Baru saja aku akan mengucapkan salam perpisahan. Tiba-tiba gerbang yang berada di belakangku terbuka. Kurasa aku belum memerintahkan mereka untuk membuka gerbang ini, apa ada orang yang mau keluar??
Beberapa saat kemuadi keluar sebuah mobil mewah berwarna putih. Mobil ini tidak pernah kulihat, apa milik tamu??
Mobil putih itu berhenti tepat di sampingku. Pintunya terbuka menampilkan seorang wanita berbaju biru laut. Aku mengumpat saat itu juga ketika wanita itu berjalan mendekatiku. Sial!
“Jangan mendekat!!” Jeritku kuat.
Wanita itu terisap. Terserah, apapun yang terjadi aku harus menjauhi wanita ini. Dia semacam virus yang bisa menginfeksi dan melukaiku.
“Meera..”
“Jangan menyebut namaku!! Kamu tidak punya hak untuk itu..” Kataku.
Jika berhadapan dengan medusa yang satu ini, aku kadang lupa segalanya. Aku bahkan tidak menghiraukan Jovan yang masih diam dan menonton drama menjijikkkan ini.
“Mamamu.. dia, dia kecelakaan..” Katanya sambil berusaha mendekatiku.
Aku merasa jika kakiku lemas seketika. Sekalipun otakku masih berusaha untuk tidak mempercayai ucapan w************n ini, aku tentu masih bisa melihat raut wajahnya yang.. yang sama sekali tidak menggambarkan kebohongan.
Mama.. Mama kecelakaan??
“Meera! Meera tenanglah..”
Aku mencoba menatap sekekliling. Ada Jovan yang mendekapku dan mencoba membuat aku tetap bediri.
“Bawa, bawa dia ke dalam mobil. Aku akan kerumah sakit bersamanya”

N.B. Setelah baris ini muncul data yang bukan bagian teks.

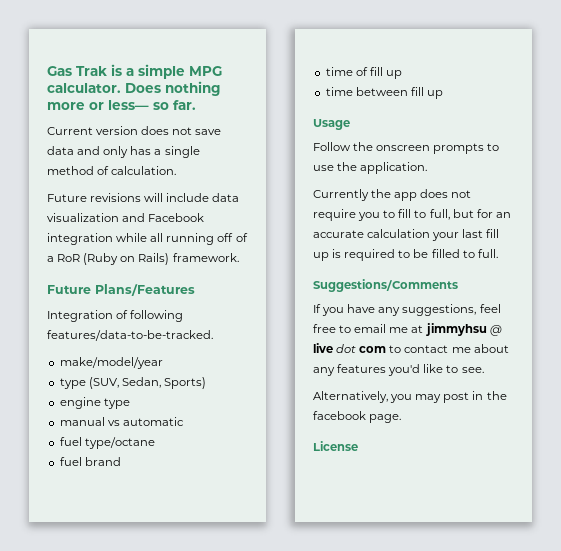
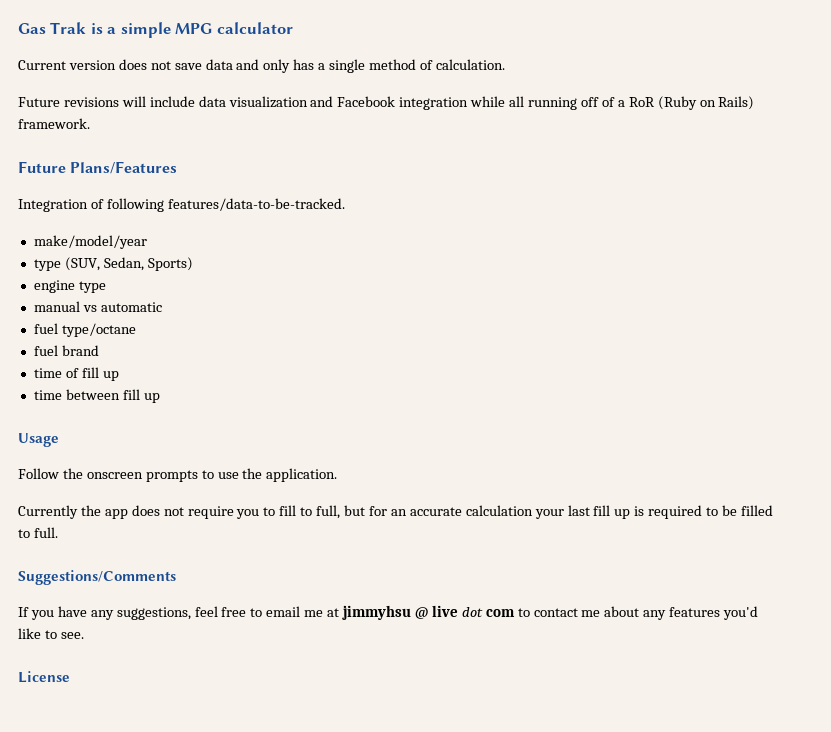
[47,81,220,96] [47,100,196,110] calculator. Does nothing more or less— so far. -> [216,22,293,34] calculator
[313,391,507,403] [313,411,402,423] // Alternatively, you may post in the facebook page. -> (84, 635) none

Sekalipun sedang berada di ambang batas kesadaran, aku tentu masih bisa mendengar suara perempuan murahan itu.
“Aku tidak mau! Aku tidak mau satu mobil dengannya!” Ucapku dengan suara keras.
“Baiklah.. Kamu mau bagaimana, Meera??” Tanya Jovan sambil terus mendekapku.
“Antar aku ke Mama..” Kataku pelan.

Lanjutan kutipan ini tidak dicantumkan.